University of Notre Dame
Aerospace and Mechanical Engineering

AME 469: Introduction to Robotics
Robotic Vision Project

This project will use a calibration approach to using vision for robot manipulator control. This is in contrast with "Camera Space Manipulation" which is the subject of Dr. Skaar's research. Calibration methods suffer from several shortcomings; on the other hand, it is perhaps the predominant methods of vision based robotic control in industry. (See the Adept vision robots.)

Your contribution to the project will be two C programs and subsequent testing of the calibration approach. The first program is a thresholding program.
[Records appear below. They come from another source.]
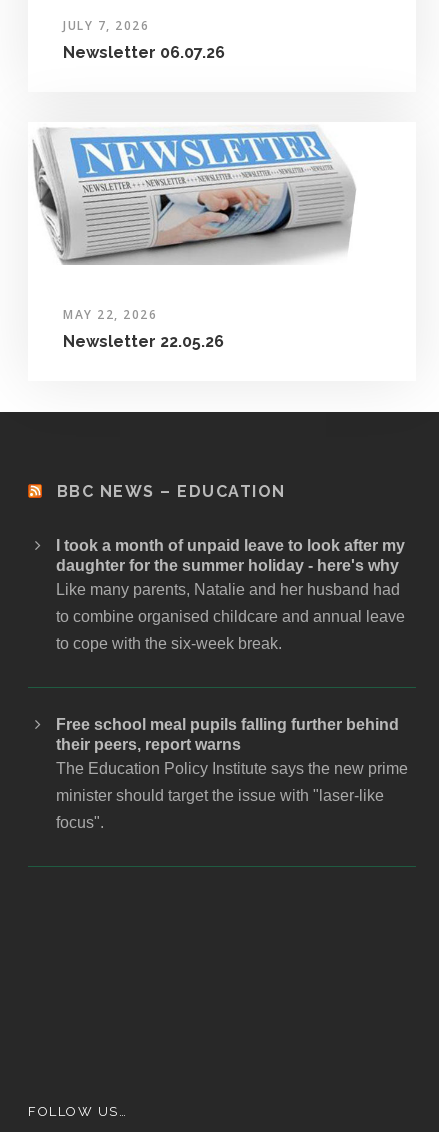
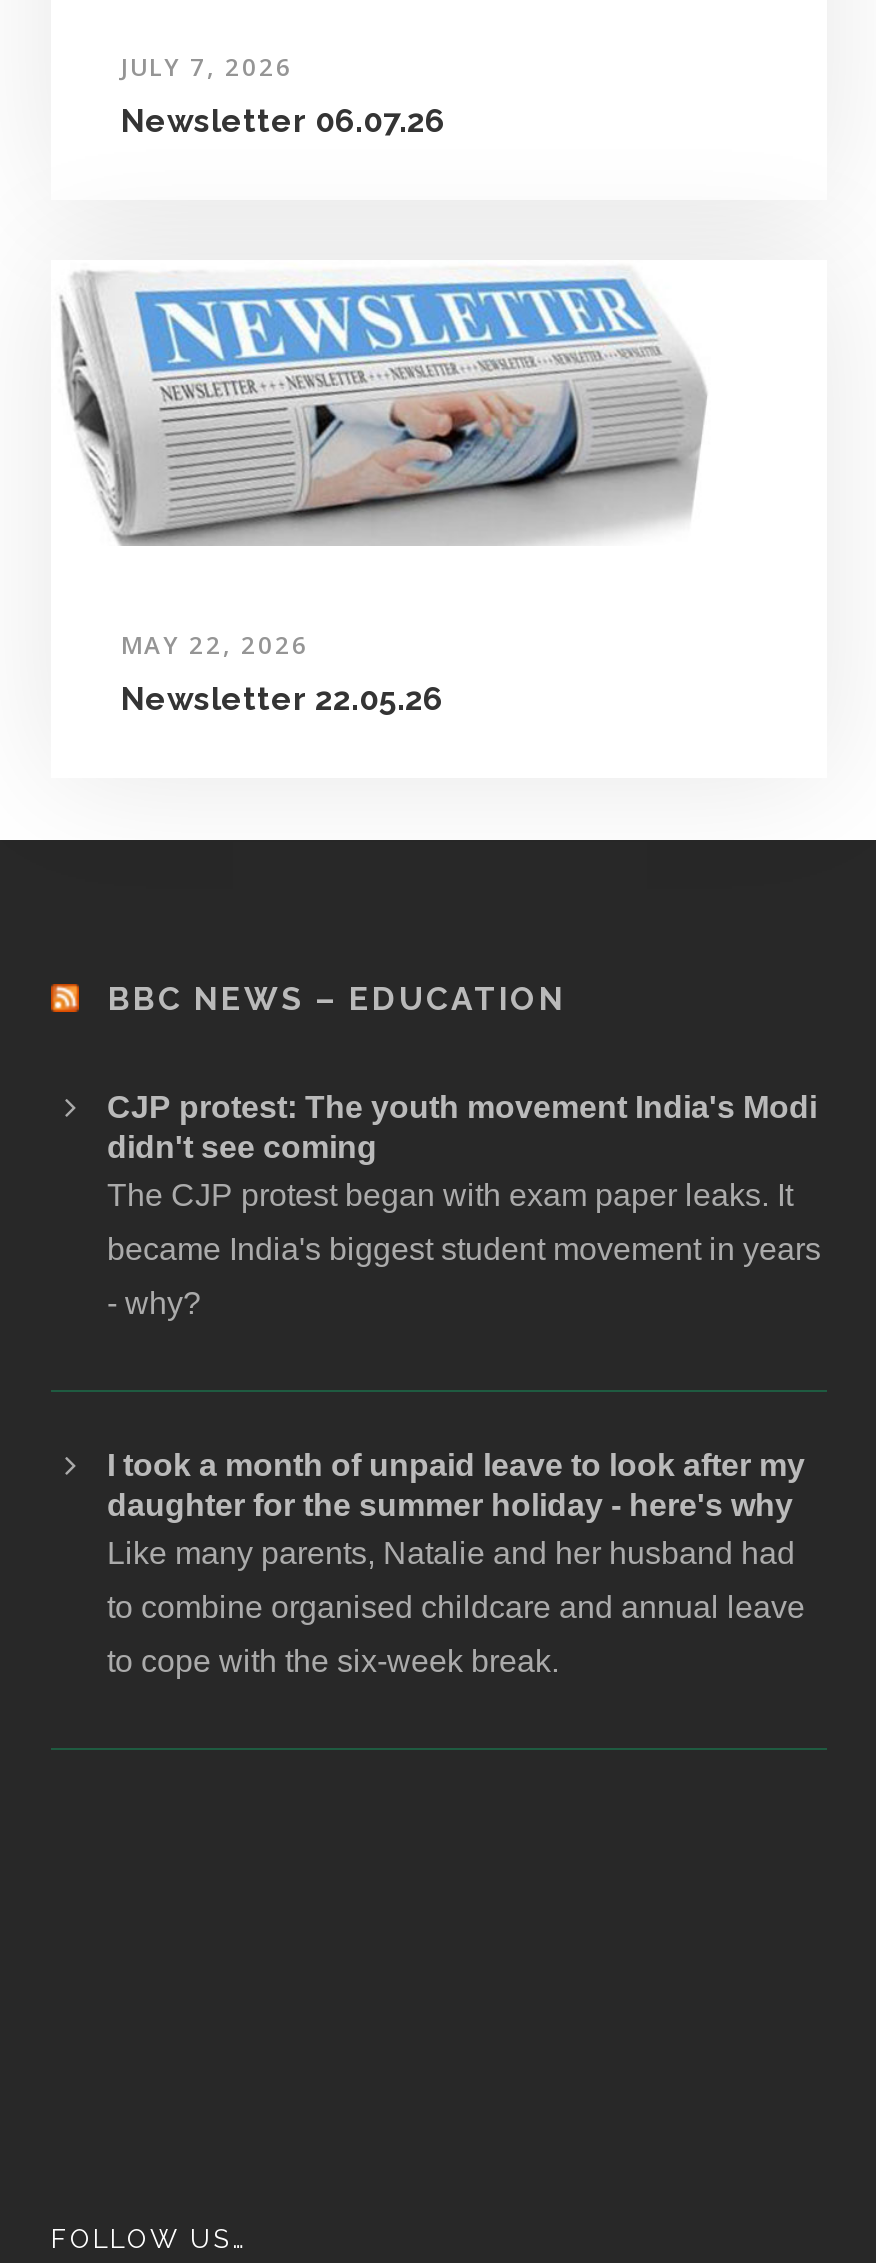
+ CJP protest: The youth movement India's Modi
+ didn't see coming
+ The CJP protest began with exam paper leaks. It
+ became India's biggest student movement in years
+ - why?

moved down: I took a month of unpaid leave to look after my | daughter for the summer holiday - here's why | Like many parents, Natalie and her husband had | to combine organised childcare and annual leave | to cope with the six-week break.

- Free school meal pupils falling further behind
- their peers, report warns
- The Education Policy Institute says the new prime
- minister should target the issue with "laser-like
- focus".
It must be satisfy the following requirements:

  1. The executable thresholding program must be called thresh and be located in /home2/freak on me469.ame.nd.edu Note: you must compile it using gcc on me469.
  2. The program must take two command line argument (which are specified internally by the puma GUI control program):
    1. the first argument (argv[1]) is the filename of the pgm image file to be thresholded;
    2. the second argument (argv[2]) is the threshold level (use atoi(argv[2]) to convert the command line argument to its integer value);
    3. normally, thresholding converts all pixels at and above the threshold value to 255 and all pixels below the threshold value to 0; however, in this implementation, all pixels below the threshold value will be assigned the value of 100 (so they will appear gray instead of black).
  3. The output of the program must be written to a file named out.pgm.th.
So, for example, the command
thresh out.pgm 150 
	      
will write to out.pgm.th where every pixel in out.pgm that had a value at and above 150 will have a value of 255 in out.pgm.th and every pixel that had a value less than 150 in out.pgm will have a value of 100. Similarly,
thresh what.pgm 85 
	      
will write to out.pgm.th where every pixel in what.pgm that had a value at and above 85 will have a value of 255 in out.pgm.th and every pixel that had a value less than 85 in out.pgm will have a value of 100.
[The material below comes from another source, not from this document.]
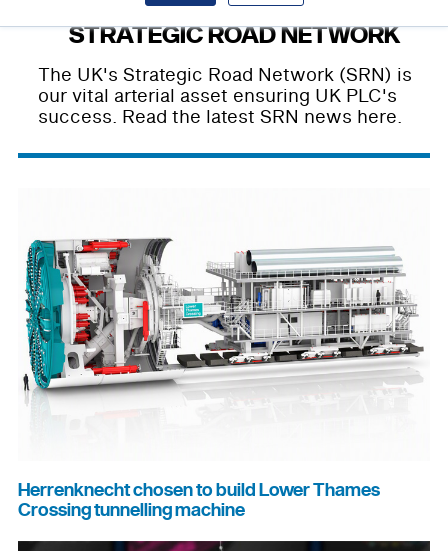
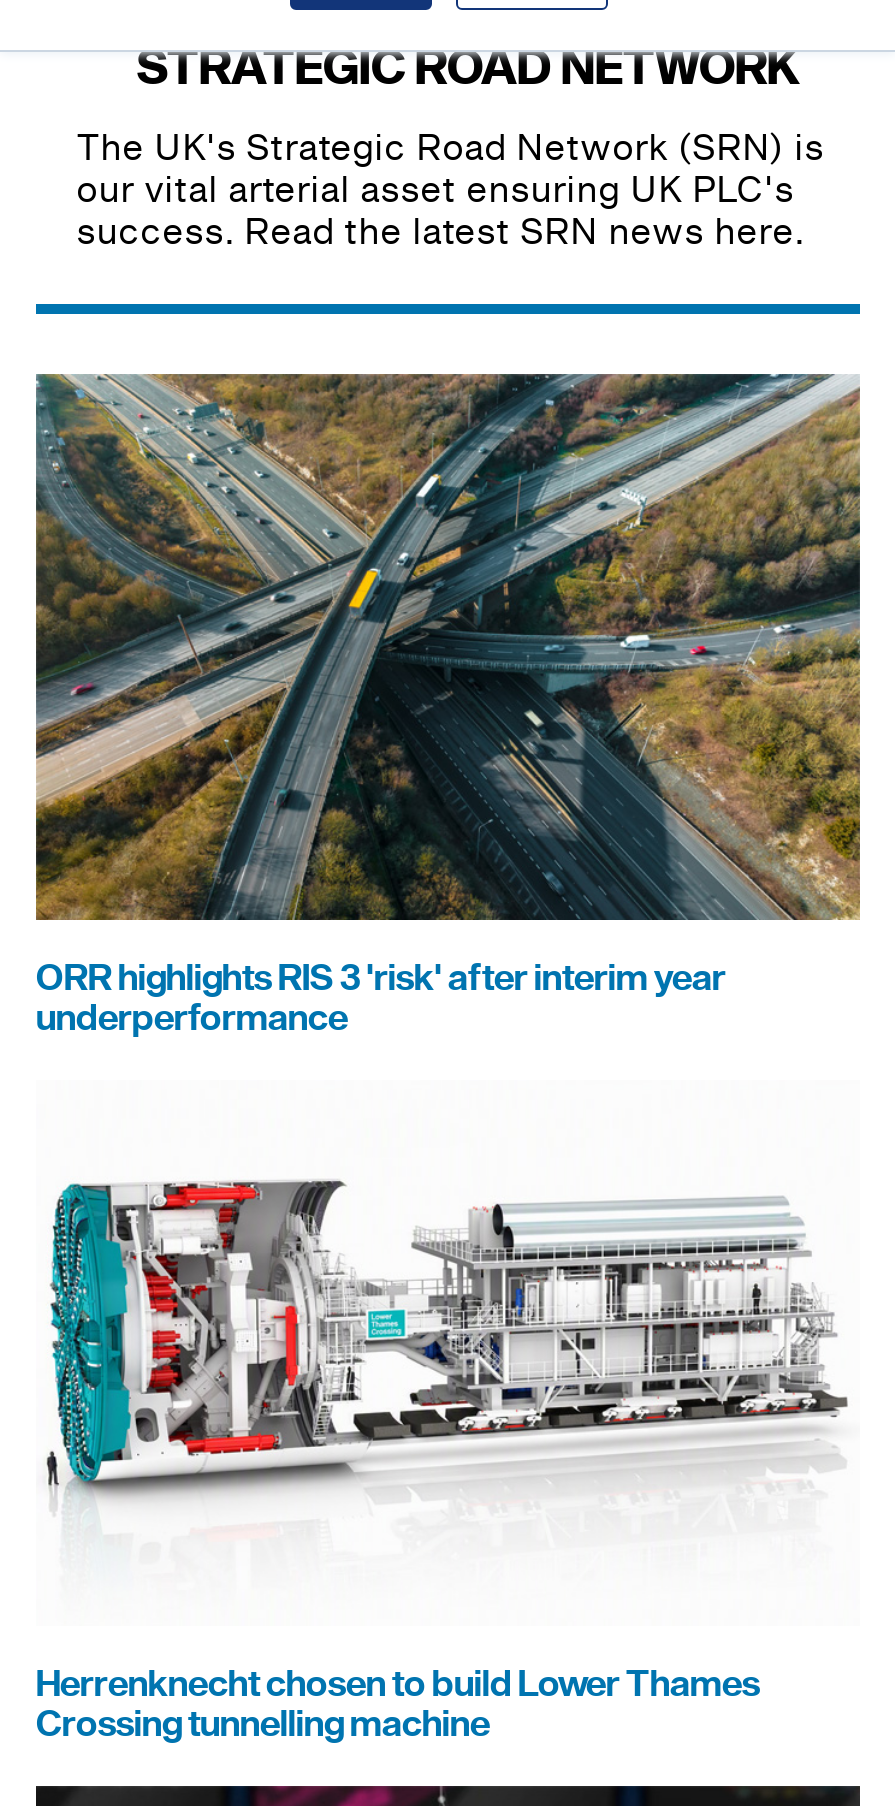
+ [image]
+ ORR highlights RIS 3 'risk' after interim year
+ underperformance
A camera located above the robot can acquire images of the robot and its workspace via the GUI. There is a black triangle located on the end effector, and the goal, as described subsequently, is to locate the pixel values of the tip of the triangle. After thresholding, the image will have white regions (255) and gray regions (100). The triangle will be gray, as well as other dark areas in the image. The user identifies the triangle by clicking on it. The GUI can determine the pixel values that the user clicked, and then passes these values to your second program, which implements a modified version of the connect component labeling algorithm.
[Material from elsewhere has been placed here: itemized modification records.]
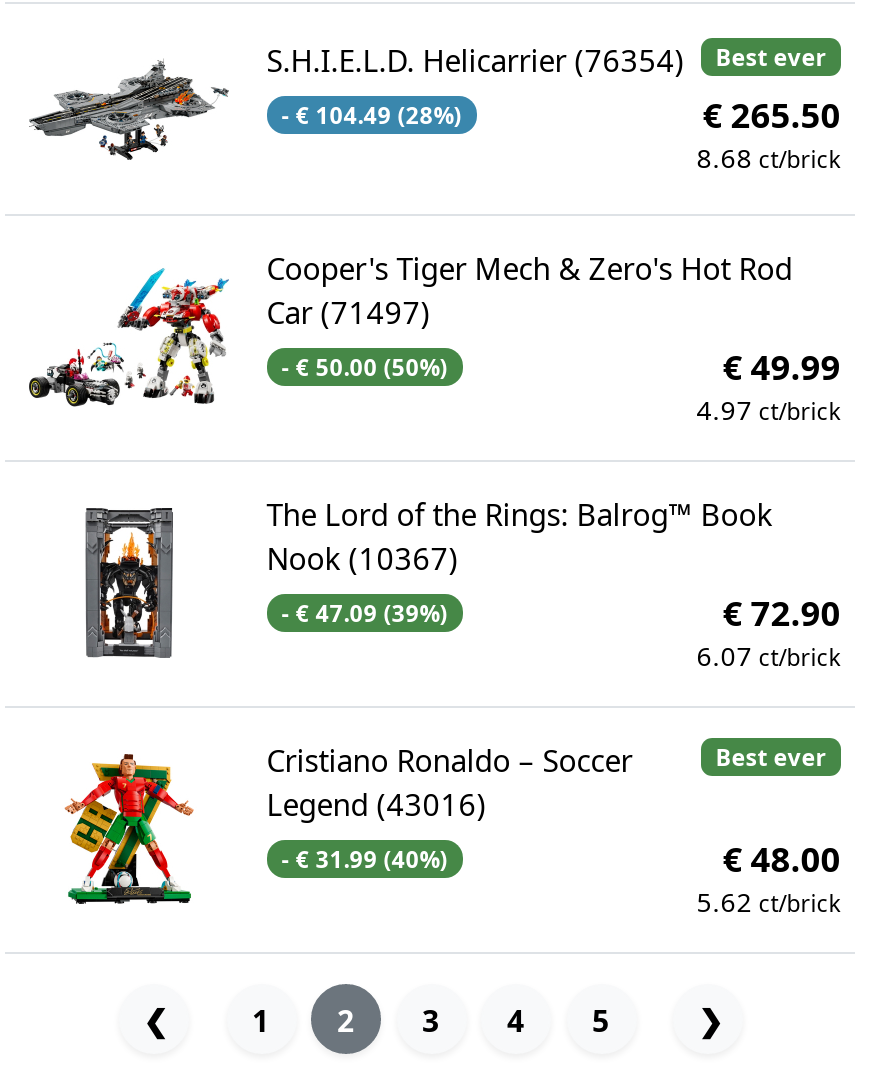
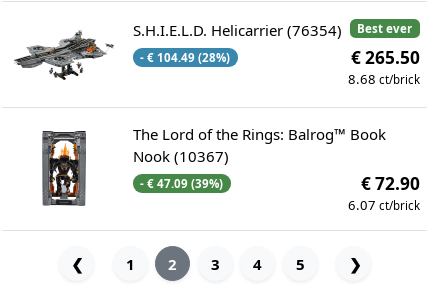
- [image]
- Cooper's Tiger Mech & Zero's Hot Rod
- Car (71497)
- - € 50.00 (50%)
- € 49.99
- 4.97 ct/brick

- [image]
- Best ever
- Cristiano Ronaldo – Soccer
- Legend (43016)
- - € 31.99 (40%)
- € 48.00
- 5.62 ct/brick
The purpose of your second program is to identify the pixel values (row and column values) corresponding to location of the tip of the triangle in the thresholded image. This is accomplished via the following steps:

  1. The GUI calls your second program, and tells it the values of the clicked point (which are somewhere inside the triangle).
  2. The program sets the pixel value of the corresponding location to 0 (black).
  3. Proceeding from left to right and top to bottom, the program looks for pixel values of 100 (corresponding to pixels below the threshold value) with a 4-neighbor with a value of 0. If it has such a neighbor, its value it changed to 0 as well.
  4. Proceeding from right to left and bottom to top, the program looks for pixel values of 100 (corresponding to pixels below the threshold value) with a 4-neighbor with a value of 0. If it has such a neighbor, its value it changed to 0 as well.
  5. The previous two steps are repeated until no pixel values are changed. At this point, all the pixels with a value of 100 that were connected to the clicked point will have a value of 0, and the triangle (assuming the user clicked on it) will be black, the other areas under the threshold value will be gray (100) and the pixels above the threshold value will be white.
  6. Next, the program computes the area of the triangle (which is now the set of black pixels) and its centroid.
  7. Once the centroid is identified, the tip should be the black pixel that is located the furthest distance away from the centroid.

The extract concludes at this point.